Hope to Inherited Retinal Disease Sufferers
Choroideremia is a gene related disease primarily affecting males who are born with a deficient gene in the X chromosome.
Often by the early teens, the retinal cells at the back of their eyes begin to degenerate with a gradual ‘tunnelling’ of the vision and an increasing problem with night and dim light vision.
This new therapy, still in in the early stages of development, gives hope to those born with inherited retinal diseases whose sight will be lost, often at an early age.
Oxford University Leads The Way
The procedure, carried out at Oxford University, is to inject into the eye a harmless virus carrying the defective gene which will make its way through the vitreous fluid and infect retinal light sensing cells with the defective gene.

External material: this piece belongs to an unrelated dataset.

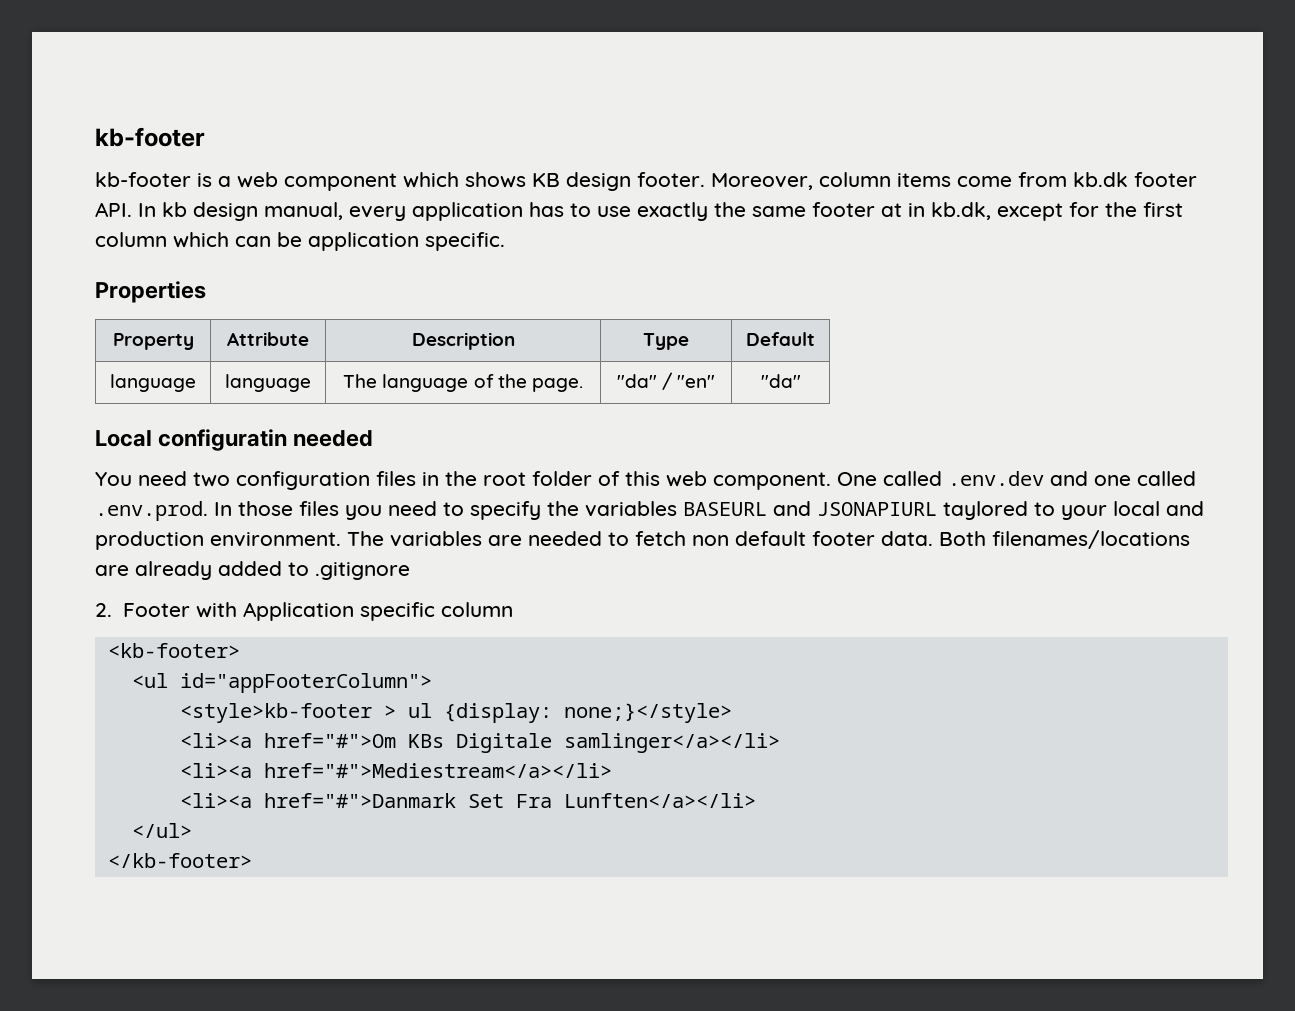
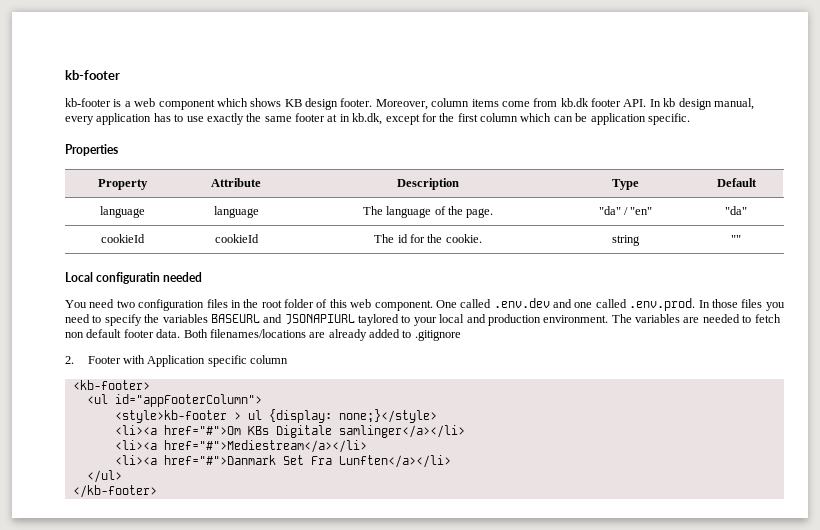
+ cookieId | cookieId | The id for the cookie. | string | ""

To date treatment has only been given to patients with advanced stages of the disease but results have shown that the failure of the light sensitive cells has been halted and that there are indications of an improvement in sight.
As the surgery started with the first patient near the end of 2011 with the last of the patients operated on six months ago, researchers are suggesting that it is still too early to conclude whether the treatment will continue stopping the loss of light sensing retinal cells but the early indications are positive.

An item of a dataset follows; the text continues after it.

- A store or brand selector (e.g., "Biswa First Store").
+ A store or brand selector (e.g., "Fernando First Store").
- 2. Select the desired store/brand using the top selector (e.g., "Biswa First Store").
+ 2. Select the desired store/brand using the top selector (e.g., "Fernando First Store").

The Earlier The Treatment, The Better The Result
The surgery takes up two hours to perform, similar to the time taken for cataract lens replacement and some patients in the trial are reporting a improvement in their vision quite soon after the procedure.
It has been emphasized by the consultant surgeon, Robert MacLaren, that the earlier the procedure is carried out before the vision has deteriorated to any great extent, the better will be the chances of keeping the disease at bay. Poor night vision is an early indication of the disease.
Hope Held Out For Eventual Success with Age Related Macular Degeneration
The science of gene therapy and the use of a benign virus to reach and restore light sensing retinal cells holds out tremendous hope for the successful treatment of the other previously untreatable eye diseases that lead to blindness.
Macular degeneration eye disease which many of both sexes suffer from in advancing middle age could be halted and reversed if this gene therapy treatment proves successful in ongoing clinical trials. Mr Robert MacClaren reckons that if all continues to go well, the treatment will be available to all within five years.
This gene therapy will be a massive step forward in curing blindness, whatever the cause.